This is a continuation from the previous post where we went and inserted data from multiple CSV files into SQL server tables using linked server connection. Often the next step is to identify how the tables are related to each other. While there is no guarantee that the relationships defined here are 100% accurate it will help identify the obvious ones and make the job easier.
First we get a count of rows in the table, we can use this to compare with counts from distinct values of the columns later. The counts are stored in a table so that we can perform other checks later if needed.
CREATE TABLE [dbo].[TblRowCounts]( [id] [INT] IDENTITY(1,1) NOT NULL, [tabname] [VARCHAR](1000) NULL, [counts] [INT] NULL ) ON [PRIMARY] GO INSERT INTO TblRowCounts ( tabname , counts) EXEC sp_msforeachtable 'select "?",count(*) from ?';
Now that we have the table row counts, we get the distinct Column values counts for each table. If the column is a candidate we should see the numbers match. First we create a table to store the counts for each column
CREATE TABLE [dbo].[ColRowCounts]( [id] [INT] IDENTITY(1,1) NOT NULL, [tabname] [VARCHAR](1000) NULL, [colname] [VARCHAR](100) NULL, [counts] [INT] NULL ) ON [PRIMARY]
Next we calculate the columns distinct values count by using a cursor.
DECLARE @tabname VARCHAR(100) DECLARE @colname VARCHAR(100) DECLARE loopcol CURSOR FOR SELECT TABLE_NAME , COLUMN_NAME FROM INFORMATION_SCHEMA.cOLUMNS WHERE DATA_TYPE not like '%text%' OPEN loopcol FETCH NEXT FROM loopcol INTO @tabname, @colName WHILE @@FETCH_STATUS =0 BEGIN DECLARE @SQL NVARCHAR(4000) = ' insert into ColRowCounts (tabname , colname , counts) select'++CHAR(39)+@tabname+CHAR(39)++' ,'+CHAR(39)+@colname+CHAR(39)+' , count(distinct (['+@colname+'])) from '+@tabname+'' EXEC (@SQL ) FETCH NEXT FROM loopcol INTO @tabname , @colname END CLOSE loopcol DEALLOCATE loopcol
With the row counts inserted into the tables we can now compare the numbers to see columns which have distinct counts the same as the total number of rows in the table , in other words columns with unique values.

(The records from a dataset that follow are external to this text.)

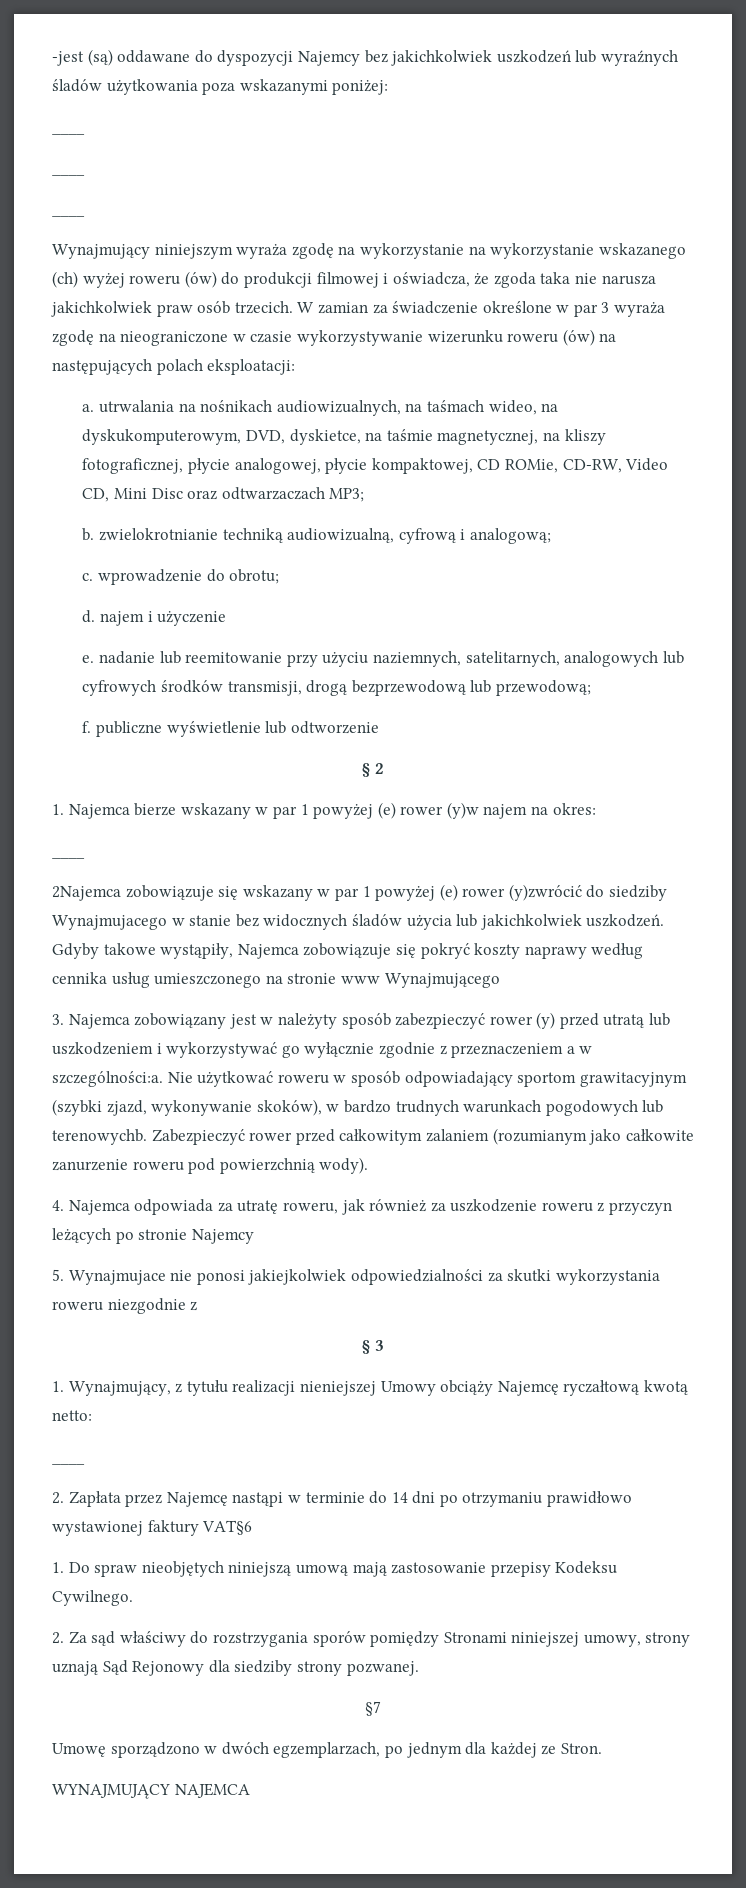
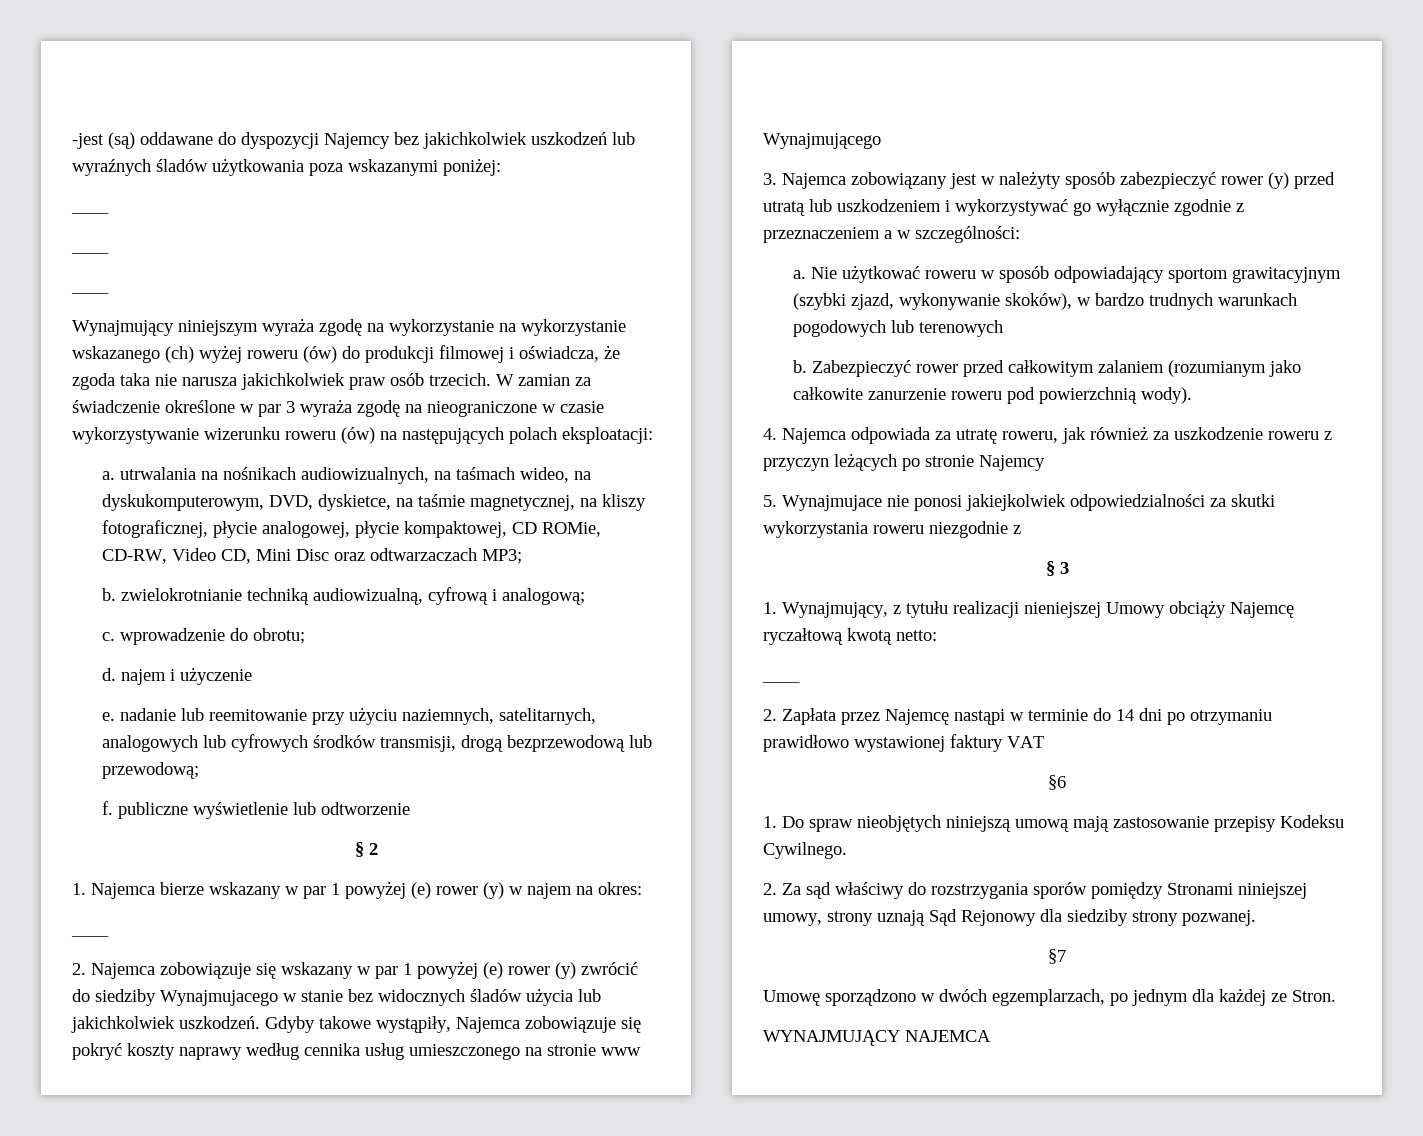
- 1. Najemca bierze wskazany w par 1 powyżej (e) rower (y)w najem na okres:
+ 1. Najemca bierze wskazany w par 1 powyżej (e) rower (y) w najem na okres:
- 2Najemca zobowiązuje się wskazany w par 1 powyżej (e) rower (y)zwrócić do siedziby Wynajmujacego w stanie bez widocznych śladów użycia lub jakichkolwiek uszkodzeń.
+ 2. Najemca zobowiązuje się wskazany w par 1 powyżej (e) rower (y) zwrócić do siedziby Wynajmujacego w stanie bez widocznych śladów użycia lub jakichkolwiek uszkodzeń.
- 3. Najemca zobowiązany jest w należyty sposób zabezpieczyć rower (y) przed utratą lub uszkodzeniem i wykorzystywać go wyłącznie zgodnie z przeznaczeniem a w szczególności:a.
+ 3. Najemca zobowiązany jest w należyty sposób zabezpieczyć rower (y) przed utratą lub uszkodzeniem i wykorzystywać go wyłącznie zgodnie z przeznaczeniem a w szczególności:
+ a.
- Nie użytkować roweru w sposób odpowiadający sportom grawitacyjnym (szybki zjazd, wykonywanie skoków), w bardzo trudnych warunkach pogodowych lub terenowychb.
+ Nie użytkować roweru w sposób odpowiadający sportom grawitacyjnym (szybki zjazd, wykonywanie skoków), w bardzo trudnych warunkach pogodowych lub terenowych
+ b.
- 2. Zapłata przez Najemcę nastąpi w terminie do 14 dni po otrzymaniu prawidłowo wystawionej faktury VAT§6
+ 2. Zapłata przez Najemcę nastąpi w terminie do 14 dni po otrzymaniu prawidłowo wystawionej faktury VAT
+ §6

SELECT c.tabname , c.colname FROM [dbo].[TblRowCounts] t INNER join ColRowCounts c ON t.tabname = '[dbo].['+c.tabname+']' and t.counts= c.counts
A slightly modified version of this script allows me to script out the alter table command that will convert the above columns to NOT NULLABLE as should be the case based on the numbers we got from the previous scripts.
WITH cte AS ( SELECT c.tabname , c.colname FROM [dbo].[TblRowCounts] t INNER join ColRowCounts c ON t.tabname = '[dbo].['+c.tabname+']' and t.counts= c.counts) SELECT 'ALTER TABLE ' +t.tabname + ' ALTER COLUMN ['+colname+'] ' + DATA_TYPE+ CASE WHEN CHARACTER_MAXIMUM_LENGTH IS NOT NULL THEN +'('+CAST(CHARACTER_MAXIMUM_LENGTH AS VARCHAR(100))+')' ELSE '' END + ' NOT NULL' FROM cte t INNER join INFORMATION_SCHEMA.COLUMNS c ON t.tabname= c.TABLE_NAME and t.colname= c.COLUMN_NAME
With the columns being not nullables they are now ready to have primary keys built on top of them. To build out the script I use the below code block to generate scripts but do not execute them without reviewing the column data first.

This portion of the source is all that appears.